■ Data to process ■
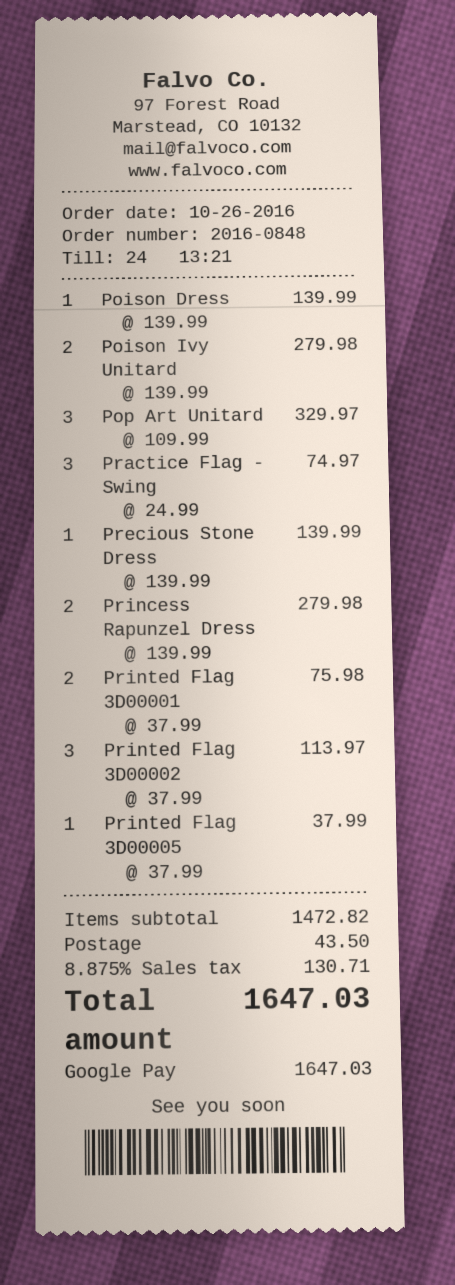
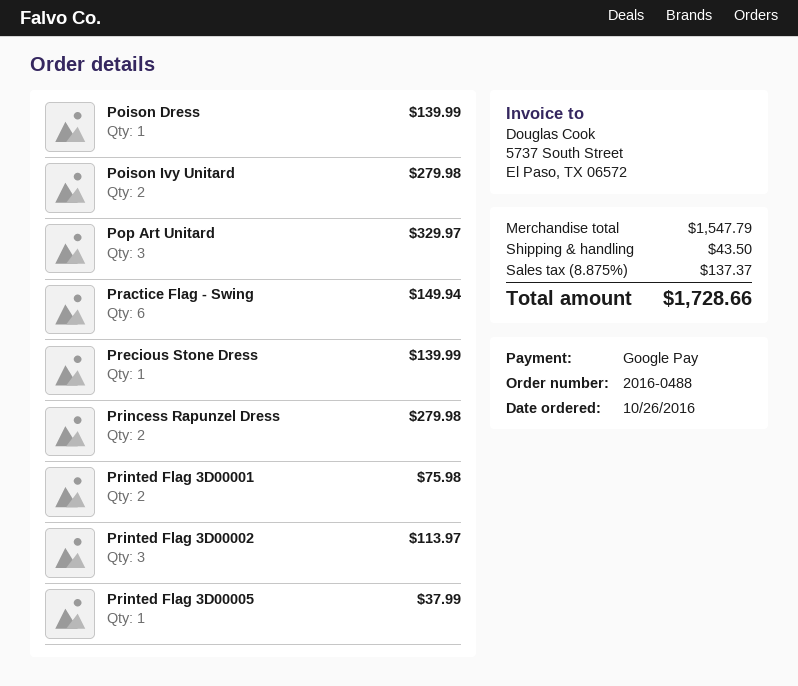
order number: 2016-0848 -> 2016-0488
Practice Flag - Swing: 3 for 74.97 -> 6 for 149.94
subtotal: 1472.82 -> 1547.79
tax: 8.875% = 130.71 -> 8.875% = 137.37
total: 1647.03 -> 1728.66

■ Work request ■
Leave the images aside and retype each line of the listing above exactly.

■ Solution to this exercise ■
order number: 2016-0848 -> 2016-0488
Practice Flag - Swing: 3 for 74.97 -> 6 for 149.94
subtotal: 1472.82 -> 1547.79
tax: 8.875% = 130.71 -> 8.875% = 137.37
total: 1647.03 -> 1728.66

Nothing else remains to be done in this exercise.